> _Work to be completed_: Each line from the one containing "- This README" through the end of the data is to be written out exactly, and nothing more.

> _Extracted entries_:

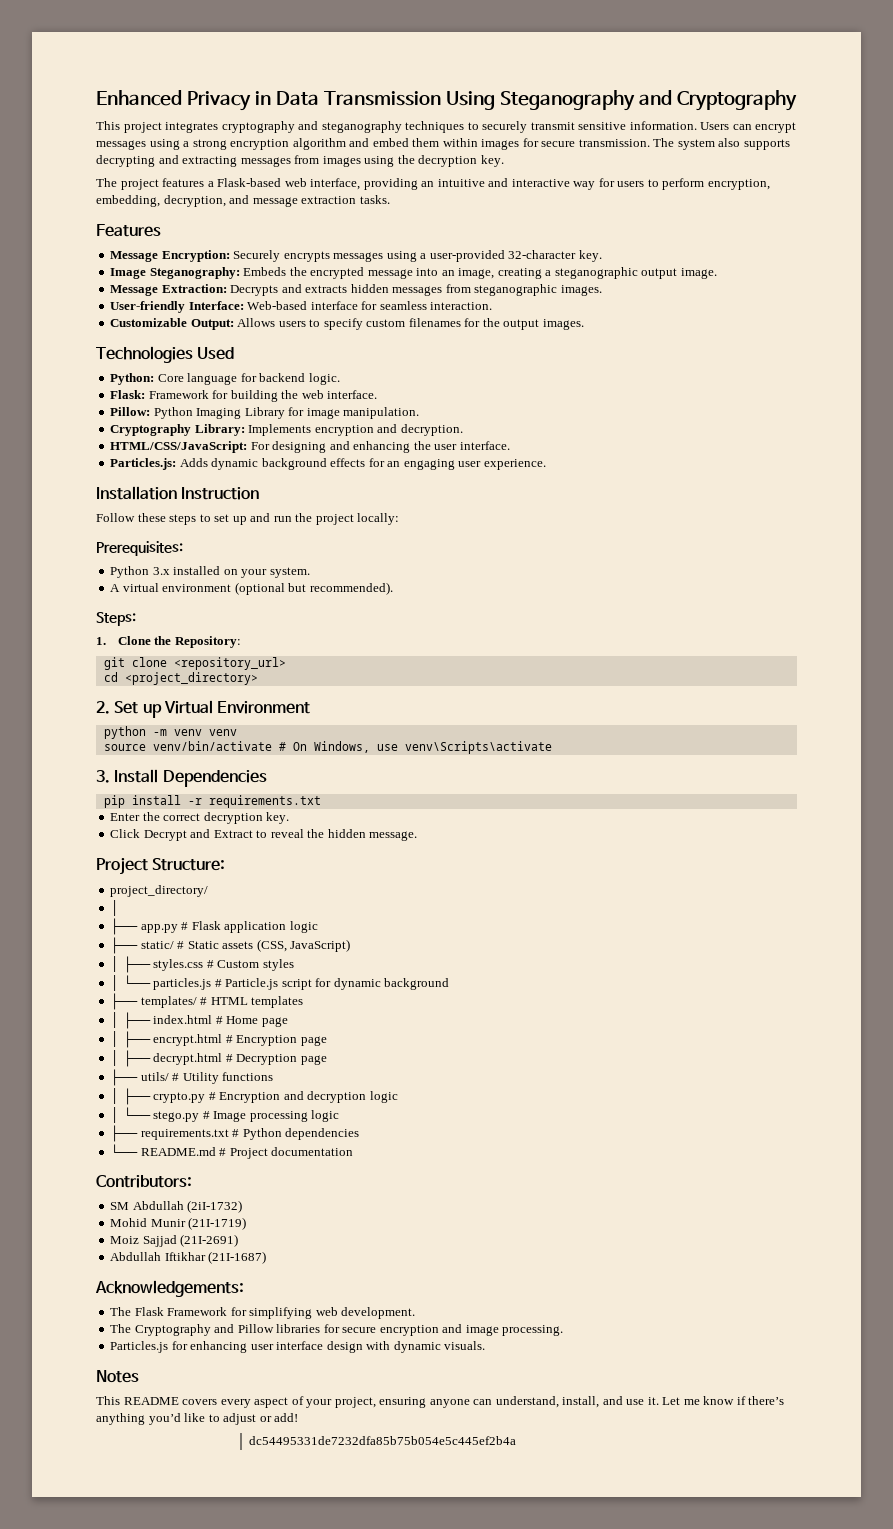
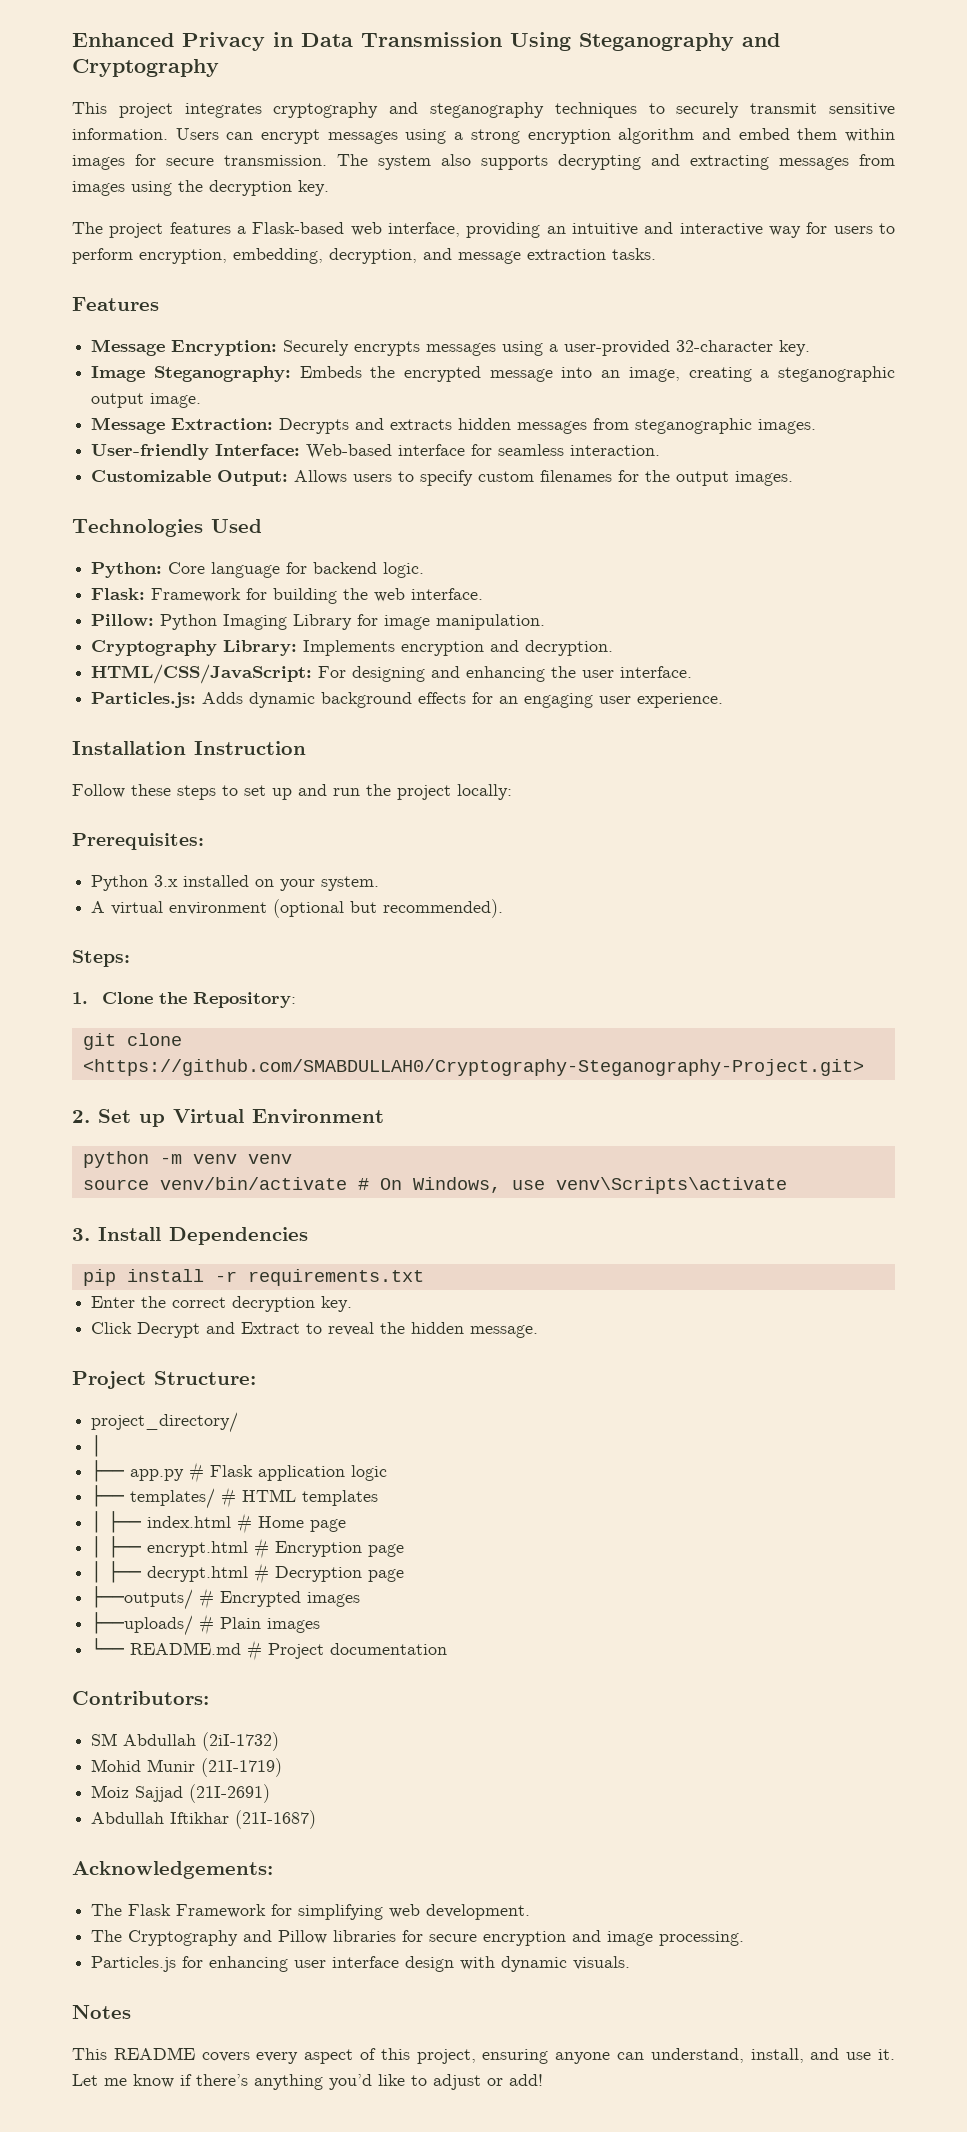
- git clone <repository_url>
- cd <project_directory>
+ git clone <https://github.com/SMABDULLAH0/Cryptography-Steganography-Project.git>
- ├── static/ # Static assets (CSS, JavaScript)
- │ ├── styles.css # Custom styles
- │ └── particles.js # Particle.js script for dynamic background
- ├── utils/ # Utility functions
- │ ├── crypto.py # Encryption and decryption logic
- │ └── stego.py # Image processing logic
- ├── requirements.txt # Python dependencies
+ ├──outputs/ # Encrypted images
+ ├──uploads/ # Plain images
- This README covers every aspect of your project, ensuring anyone can understand, install, and use it.
+ This README covers every aspect of this project, ensuring anyone can understand, install, and use it.
- dc54495331de7232dfa85b75b054e5c445ef2b4a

> _Task solution_:
- This README covers every aspect of your project, ensuring anyone can understand, install, and use it.
+ This README covers every aspect of this project, ensuring anyone can understand, install, and use it.
- dc54495331de7232dfa85b75b054e5c445ef2b4a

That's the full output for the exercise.